Chapter 5 “Fighting words”

A common task in the quantitative analysis of text is to determine how documents differ from each other concerning word usage. This is usually achieved by identifying words that are particular for one document but not for another. These words are referred to by Monroe, Colaresi, and Quinn (2008) as fighting words or, by Grimmer, Roberts, and Stewart (2022), discriminating words. To use the techniques that will be presented today, an already existing organization of the documents is assumed.

In the following, I will present multiple methods according to which you can identify words that are related to different groups and can be used to distinguish them. I will present the methods and their implementation in R ordered from rather simple to more complicated. The order is inspired by Monroe, Colaresi, and Quinn (2008). The methods have in common that, at their heart, they determine how often a word appears in a group of documents. Thereafter, the “importance” of a word in distinguishing the groups is determined through several weighting procedures.
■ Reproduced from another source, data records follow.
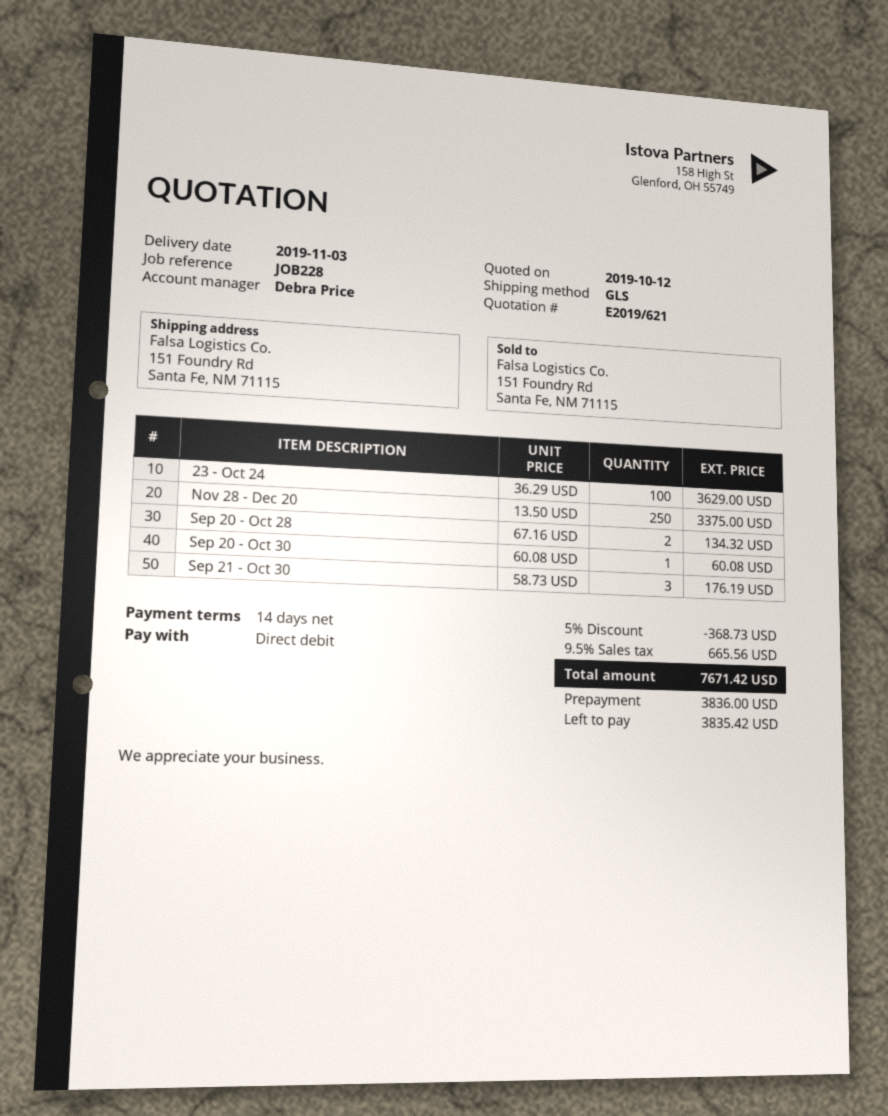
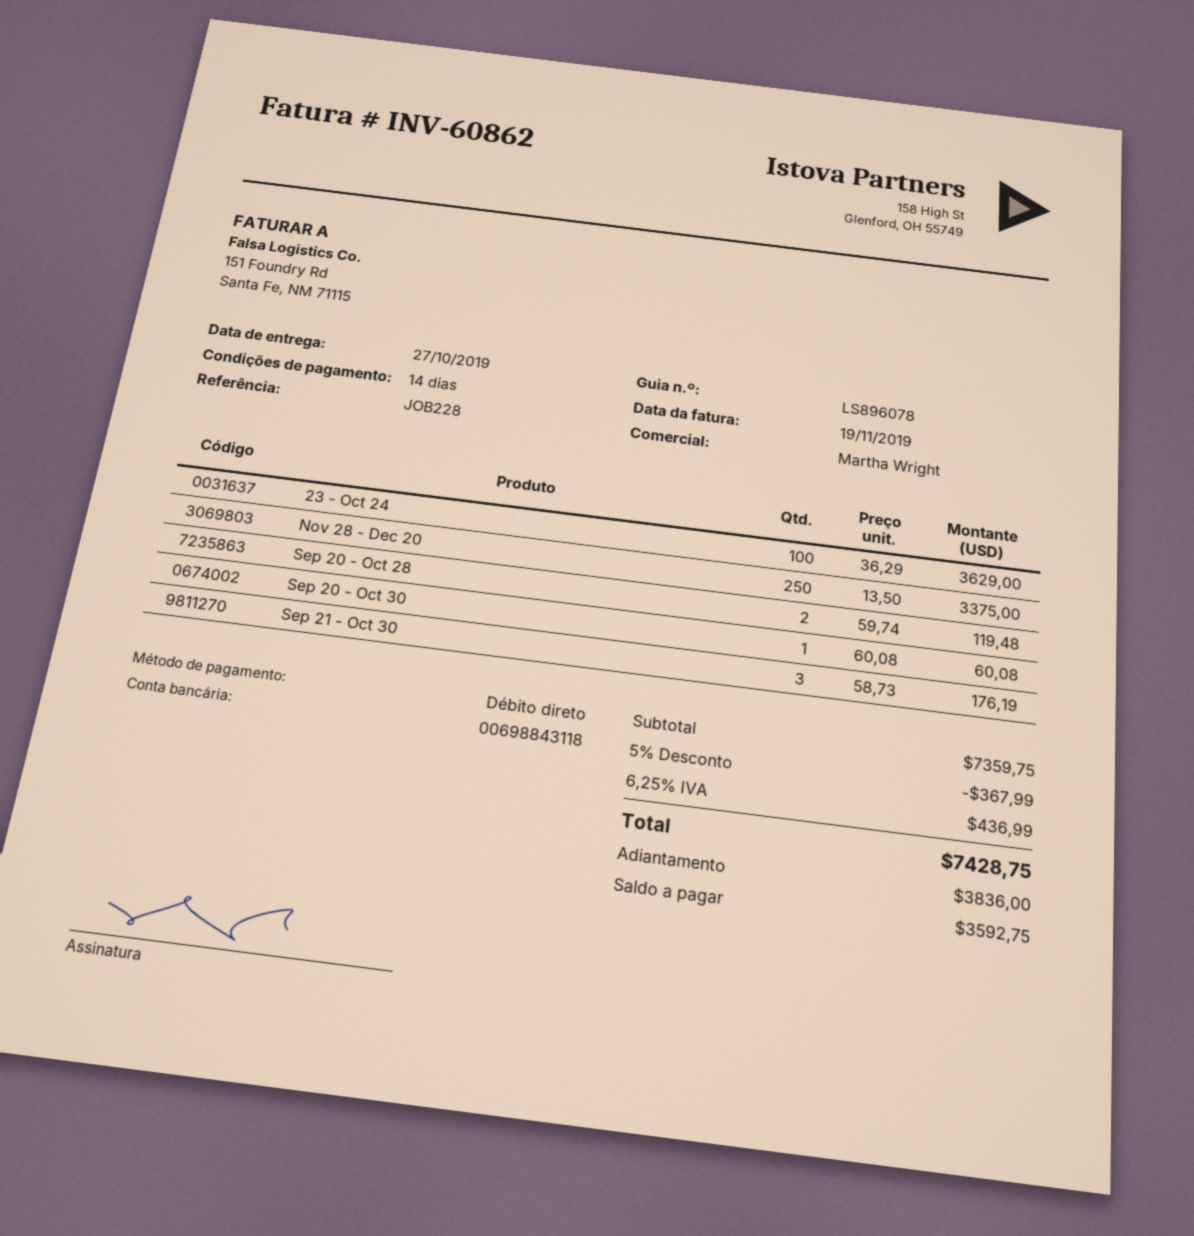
delivery date: 2019-11-03 -> 2019-10-27
sales rep: Debra Price -> Martha Wright
Sep 20 - Oct 28: 2 x 67.16 = 134.32 -> 2 x 59.74 = 119.48
discount: 5% = 368.73 -> 5% = 367.99
tax: 9.5% = 665.56 -> 6.25% = 436.99
total: 7671.42 -> 7428.75
balance: 3835.42 -> 3592.75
5.1 Counting words per document

The most simple approach to determine which words are more correlated to a certain group of documents is by merely counting them and determining their proportion in the document groups. For illustratory purposes, I use fairytales from H.C. Andersen which are contained in the hcandersenr package.

library(tidyverse)
library(lubridate)
library(tidytext)
fairytales <- hcandersenr::hcandersen_en |> 
  filter(book %in% c("The princess and the pea",
                     "The little mermaid",
                     "The emperor's new suit"))

fairytales_tidy <- fairytales |> 
  unnest_tokens(output = token, input = text)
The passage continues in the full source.